Well, they called her Sister Jennifer, but she was leaving that name behind. It was a shame that the first ones to hear her new name would be these dream-women, but then, beggars couldn’t be choosers. “My name is Kitty,” she said.
“Hmm. Kitty.” The woman seemed to ponder it. “And what brings you to our home, Kitty?”
“Wait,” Kitty objected. “It’s my turn to ask a question. Aren’t you going to tell me your names?”
She actually laughed at that. “Stars and ashes, the humans get more presumptuous every year, don’t they?”
The blonde woman nodded in affirmation, but she smiled at Kitty as she said, “You may call me Nancy, and my sister is known as Ann.”
Kitty wondered what their real names were—Nancy and Ann didn’t sound like very supernatural names—but she sensed that she had probably pushed the sisters far enough, and she didn’t want to see what happened when their amusement swung back to anger. “I’m honored,” she said, and Ann rolled her eyes.
“You are. Will you answer my question now, Kitty? Why have you come, and why should we let you leave again unharmed?” Her voice had lowered into a lulling rhythm, and Kitty found she couldn’t look away from her eyes.
“I came because…because I didn’t have anyplace else to go, and I needed shelter for the night.” It was the truth, but for some reason Kitty felt compelled to explain further, the words bubbling up as if against her will. “I came from a nunnery—the Order of Order, it’s where all the nobles and rich of the north send their daughters when they don’t want them. It’s where they take anything interesting and good about a woman and either wear it out of her with work or spoil it out of her with flattery. I saved them—I saved them—but a woman who fights apparently isn’t living by the Giver’s Rule, and they couldn’t have that. Didn’t want me there.” It was ridiculous, Kitty’d hated the Order, so there was no reason for her throat to be choked and her eyes to burn with tears.
“So,” said Nancy, and the roots around Kitty’s legs loosened. Ann frowned thoughtfully, but did not object. “They banished you, this Order of Order, and sent you to wander without a guide or a protector.”
That rankled. “I don’t need a protector,” said Kitty, as fiercely as she could manage.
Nancy laughed softly, just a puff of breath. “Some might disagree,” she said. “And you most certainly need a guide, if only to keep you from wandering uninvited into others’ lands. Not everyone is as kind as we are—there are those who would kill a human the moment she stepped out of her own people’s territory.”

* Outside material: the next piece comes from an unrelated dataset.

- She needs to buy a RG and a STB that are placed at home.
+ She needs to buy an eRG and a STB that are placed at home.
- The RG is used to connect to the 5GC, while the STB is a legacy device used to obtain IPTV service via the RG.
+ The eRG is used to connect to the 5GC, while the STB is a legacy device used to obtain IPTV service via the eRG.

“That’s terrible,” Kitty said. Nancy shrugged.
“Well, it’s no more than your folk would do to an imp or a werewolf or a centaur,” she said. “We are, after all, in the midst of a war.”
It was on the tip of Kitty’s tongue to say of course they’d kill an imp or a werewolf or a centaur—imps made your cattle ill and your crop fail, werewolves would eat you alive if they caught you, and centaurs went around raping women—but it occurred to her both that saying such things was hardly likely to win her favor with Ann and Nancy, and that she had never personally heard of an imp or a werewolf or a centaur doing anything outside of old fairy tales, which the Sisters of Order had always said were full of nonsense. Instead, she said, “I’m not fighting a war against anyone.”

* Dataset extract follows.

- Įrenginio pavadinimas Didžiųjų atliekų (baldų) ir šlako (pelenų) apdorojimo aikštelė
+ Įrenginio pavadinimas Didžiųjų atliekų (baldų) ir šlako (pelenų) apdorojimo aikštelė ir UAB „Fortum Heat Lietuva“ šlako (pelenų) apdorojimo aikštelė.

Nancy laughed harshly. “Oh, neither am I. Perhaps we innocent bystanders ought to form an army of our own. Do you suppose many humans would join us? I’ve always thought--”
“Kitty,” Ann interrupted. Nancy sighed and shut her mouth, gesturing for her sister to go on. Ann ignored her and looked intently at Kitty. “You believe in a Rule.” Waiting for Kitty’s nod, she continued, “Do you believe in the First Rule?”
Kitty sighed and began to recite, “Unto the world the Giver hath Given a Rule, to govern each season and kind and creature, and each must obey--”
Ann waved that aside with an impatient gesture. “No. The First Rule, the one that human and fairy and tree spirit and all the races agreed on all those generations ago—‘Repay a kindness with a kindness, and an injustice with justice.’ Do you know that rule, Kitty? Do you believe in it?”
Kitty had never heard that one, but it sounded like a pretty good rule, so she nodded.
“Good,” said Ann seriously. “Then I will tell you this, human—your folk begin to forget us. You’re proof of it. Soon they’ll forget the promises they made, and they’ll come with fire and axes and they will burn us to the ground and plant wheat and oats in our ashes. We cannot keep them away forever. It is no longer so easy as it once was to call on our brothers and sisters for aid.” Under the anger in her voice was a terrible sadness, and a certainty—the kind of certainty the very old and sick had, the certainty that death was near.
“Now, my sister and I will do you three kindnesses, Kitty. First, we will forgive you for trespassing on our land, and let you sleep in peace under our branches. Second, we will offer you what weak protection we can. Wherever our word is good, you shall not be harmed. Third, we will help you to find your own people, so you can live in whatever way pleases you without having to make your home with us. In return….” Ann breathed in deeply, and shared a solemn look with Nancy. Her voice had risen from the lulling, persuasive rhythm of before; now, she was practically singing. “In return, you will do three kindnesses for us.”
“What kindesses?” asked Kitty, mesmerized.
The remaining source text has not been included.